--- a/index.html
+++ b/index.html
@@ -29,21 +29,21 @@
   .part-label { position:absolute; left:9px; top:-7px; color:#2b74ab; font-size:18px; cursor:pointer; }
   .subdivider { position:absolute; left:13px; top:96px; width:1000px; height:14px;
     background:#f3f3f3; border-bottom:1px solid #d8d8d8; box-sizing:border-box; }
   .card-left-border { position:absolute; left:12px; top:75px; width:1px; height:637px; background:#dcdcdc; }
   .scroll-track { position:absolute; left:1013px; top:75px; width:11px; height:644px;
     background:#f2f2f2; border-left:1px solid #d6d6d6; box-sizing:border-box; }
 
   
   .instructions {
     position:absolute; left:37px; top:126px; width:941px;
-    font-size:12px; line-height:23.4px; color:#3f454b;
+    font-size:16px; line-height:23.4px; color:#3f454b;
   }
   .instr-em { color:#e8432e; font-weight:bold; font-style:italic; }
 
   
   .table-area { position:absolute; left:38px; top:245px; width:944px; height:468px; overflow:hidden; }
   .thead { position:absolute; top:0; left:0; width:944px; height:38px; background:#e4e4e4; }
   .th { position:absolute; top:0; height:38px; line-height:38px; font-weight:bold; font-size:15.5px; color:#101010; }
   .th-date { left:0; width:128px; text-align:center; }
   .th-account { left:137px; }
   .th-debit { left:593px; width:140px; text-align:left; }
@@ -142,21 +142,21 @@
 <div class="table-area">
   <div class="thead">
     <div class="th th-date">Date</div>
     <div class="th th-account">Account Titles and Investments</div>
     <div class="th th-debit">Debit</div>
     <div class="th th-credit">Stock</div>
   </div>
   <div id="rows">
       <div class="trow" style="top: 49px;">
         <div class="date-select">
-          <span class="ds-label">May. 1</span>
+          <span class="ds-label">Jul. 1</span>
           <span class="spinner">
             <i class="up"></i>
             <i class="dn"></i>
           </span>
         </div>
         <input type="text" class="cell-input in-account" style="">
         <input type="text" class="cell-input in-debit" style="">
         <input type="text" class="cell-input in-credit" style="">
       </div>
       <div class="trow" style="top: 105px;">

_Required action_
What you copy out must be exactly the lines from the line containing "font-size:16px; line-height:23.4px; color:#3f454b;" through the end of the records.

_Solution for this problem_
+    font-size:16px; line-height:23.4px; color:#3f454b;
   }
   .instr-em { color:#e8432e; font-weight:bold; font-style:italic; }
 
   
   .table-area { position:absolute; left:38px; top:245px; width:944px; height:468px; overflow:hidden; }
   .thead { position:absolute; top:0; left:0; width:944px; height:38px; background:#e4e4e4; }
   .th { position:absolute; top:0; height:38px; line-height:38px; font-weight:bold; font-size:15.5px; color:#101010; }
   .th-date { left:0; width:128px; text-align:center; }
   .th-account { left:137px; }
   .th-debit { left:593px; width:140px; text-align:left; }
@@ -142,21 +142,21 @@
 <div class="table-area">
   <div class="thead">
     <div class="th th-date">Date</div>
     <div class="th th-account">Account Titles and Investments</div>
     <div class="th th-debit">Debit</div>
     <div class="th th-credit">Stock</div>
   </div>
   <div id="rows">
       <div class="trow" style="top: 49px;">
         <div class="date-select">
-          <span class="ds-label">May. 1</span>
+          <span class="ds-label">Jul. 1</span>
           <span class="spinner">
             <i class="up"></i>
             <i class="dn"></i>
           </span>
         </div>
         <input type="text" class="cell-input in-account" style="">
         <input type="text" class="cell-input in-debit" style="">
         <input type="text" class="cell-input in-credit" style="">
       </div>
       <div class="trow" style="top: 105px;">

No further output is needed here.